American Express seems to understand how the future will play out
The payments market is somewhat of a paradox for the classic card companies. Almost every day is spent trying to think of a way to render their main product obsolete in a bid to move forward into the gleaming future of mobile payments and the adoption of a mobile wallet. While it’s well known what MasterCard’s goal is, and Visa haven’t been too shy in trying to expand into mobile payments, American Express hasn’t been overly vocal. Until now, that is.
According to a recent article on Wired.com, American Express seems to be hell-bent on removing it’s credit card business entirely, moving into the world of the digital wallet. At a recent event on the future of retail, Leslie Berland, American Express’ SVP of Digital Partnerships and Development, revealed the companies future aims.
“What we are hyper-focused on is how do we merge those two things,” she said. “Especially as one day the physical card will disappear.”
It’s the same conundrum that most people have been thinking about for a while now. Google has tried to venture down that route with its Wallet service, but even that saw it branch out into a physical card. Apple has seemingly dabbled, yet nothing has really come from them yet, and the likes of MasterCard and Visa provide a way to integrate an existing card into wallets, but no way to remove the card completely.
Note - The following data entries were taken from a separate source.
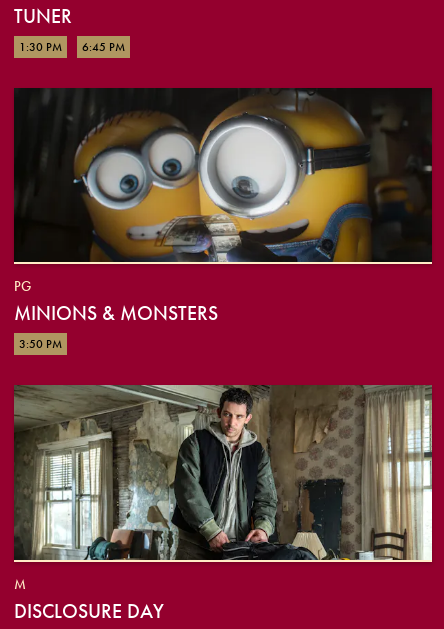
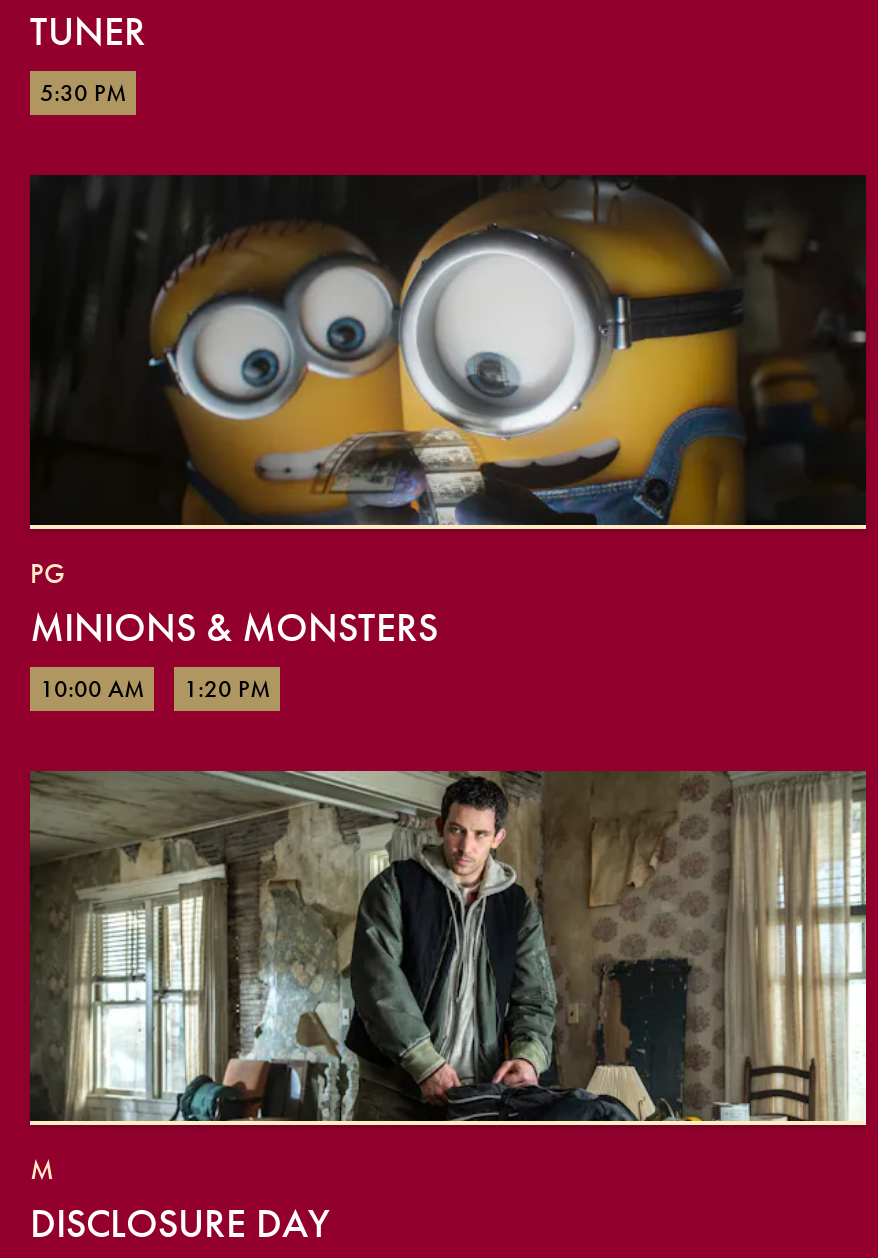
- 1:30 PM
- 6:45 PM
+ 5:30 PM

- 3:50 PM
+ 10:00 AM
+ 1:20 PM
The current model doesn’t work for American Express, as these apps just get in the way of working with customers directly, practically diluting the membership aspect of using an AmEx card. By taking charge and developing a new payments platform that replaces your card seamlessly, American Express can maintain this one-to-one connection it desires with its customers. Berland hasn’t ruled out the future of a bespoke POS system, but they’re happy to let Square and PayPal fight that area out between themselves.
American Express also sees the benefits of mobile for a way to encourage shopping and understand its customers better, understanding that this can also be a way to get users to see extra benefits when using their phone to pay.
“Our card members expect us to know where they are,” she explained. But it’s ensuring that it’s relevant information that gets passed on and down the chain to improve the experience. “The businesses that can do that and get there first will beat the competition.”